A total of 28 postal employees testified on six panels, separated by craft and job type. The Clerk Craft panels were Mail Processing and Retail Clerks, the Maintenance Panels were Mail Processing Equipment and Building Maintenance, and MVS panels were PVS Drivers (MVOs/TTOs) and Vehicle Maintenance.

Before witnesses testified, each craft director introduced their respective panels by giving an overview of responsibilities and laying out the issues their members faced in the workplace.

“Every member should be proud of your co-workers,” said President Mark Dimondstein. “Through their eloquent testimony it was crystal clear that postal workers are skilled public servants, deeply dedicated to our jobs, to the mission of the public Postal Service – and who deserve to be well-compensated and well-treated with a good union contract.”

“We are very fortunate to have such a strong union represented well by the members on the panels,” said Industrial Relations Director Vance Zimmerman, who is leading the preparation and planning for the APWU’s interest arbitration case. “The workers did a superb job of explaining the complexity and diversity of our multiple jobs and the service we provide to our customers.”

Clerk Craft Panels

The Mail Processing panel’s testimony included information about the safety concerns and physical requirements of their jobs.
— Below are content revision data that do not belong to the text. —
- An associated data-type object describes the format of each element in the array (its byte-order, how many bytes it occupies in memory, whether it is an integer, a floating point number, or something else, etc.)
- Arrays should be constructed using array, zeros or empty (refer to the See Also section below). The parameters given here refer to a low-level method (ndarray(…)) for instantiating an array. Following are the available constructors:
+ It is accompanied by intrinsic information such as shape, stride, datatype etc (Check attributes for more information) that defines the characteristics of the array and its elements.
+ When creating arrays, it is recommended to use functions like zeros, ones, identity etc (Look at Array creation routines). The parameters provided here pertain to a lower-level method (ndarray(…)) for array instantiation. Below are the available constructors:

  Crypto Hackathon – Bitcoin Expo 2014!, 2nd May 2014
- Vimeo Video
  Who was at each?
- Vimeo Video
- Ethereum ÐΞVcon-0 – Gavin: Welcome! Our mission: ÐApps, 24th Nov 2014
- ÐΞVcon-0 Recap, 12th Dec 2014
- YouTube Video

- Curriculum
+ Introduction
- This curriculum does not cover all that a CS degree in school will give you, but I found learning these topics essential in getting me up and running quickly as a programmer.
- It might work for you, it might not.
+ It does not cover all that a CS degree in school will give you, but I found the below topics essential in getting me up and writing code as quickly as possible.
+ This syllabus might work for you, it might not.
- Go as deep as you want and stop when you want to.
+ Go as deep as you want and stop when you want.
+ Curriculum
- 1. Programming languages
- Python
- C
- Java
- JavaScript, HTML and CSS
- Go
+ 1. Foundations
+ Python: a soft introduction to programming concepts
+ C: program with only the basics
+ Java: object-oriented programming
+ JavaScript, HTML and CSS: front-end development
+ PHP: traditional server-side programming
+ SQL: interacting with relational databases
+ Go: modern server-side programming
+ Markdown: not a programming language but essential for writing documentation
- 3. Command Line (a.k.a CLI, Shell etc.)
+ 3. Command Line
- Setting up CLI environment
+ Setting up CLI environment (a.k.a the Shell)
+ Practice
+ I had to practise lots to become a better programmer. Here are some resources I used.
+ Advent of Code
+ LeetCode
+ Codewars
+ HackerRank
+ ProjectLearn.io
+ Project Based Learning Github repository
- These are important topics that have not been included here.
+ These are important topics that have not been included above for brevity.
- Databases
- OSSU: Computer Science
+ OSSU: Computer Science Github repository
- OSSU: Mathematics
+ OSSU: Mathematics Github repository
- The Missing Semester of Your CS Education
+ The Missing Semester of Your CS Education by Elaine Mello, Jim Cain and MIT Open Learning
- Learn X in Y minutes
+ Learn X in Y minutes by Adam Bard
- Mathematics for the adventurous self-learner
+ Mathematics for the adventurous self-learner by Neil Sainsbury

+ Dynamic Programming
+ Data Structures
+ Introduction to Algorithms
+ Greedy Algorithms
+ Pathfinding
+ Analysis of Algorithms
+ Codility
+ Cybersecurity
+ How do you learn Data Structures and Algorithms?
They also discussed the difficulties in processing a massive amount of mail – tens of thousands of pieces per hour – and how the contents in each envelope or package are unique and trusted by customers to reach its destination.

“90 percent of the time, mail is with the clerk…and we take [our responsibility] quite seriously,” said Mail Processing Clerk Veronica Hills, of the Hattiesburg MS Area Local. “Our customer is America, and they trust us to get their things where they are sending them.”

During their panel, Retail Clerks offered testimony that provided details about their day-to-day tasks and the skill it takes to successfully engage with customers and deliver true public service to the people that come into the post office.

“The service that we provide is not a service that you’d find at Walmart or Target,” said Stephanie Clark, of the Northeast Mississippi Area Local. “These are services that are wrapped up in the mail our customers send. We are sending smiles and hugs and love.”

In her testimony, Retail Clerk Cori McIntosh, of the Missoula (MT) Local, told a heartbreaking story of helping a customer who came into the post office in tears, having lost her daughter and looking for a way to send ashes overseas.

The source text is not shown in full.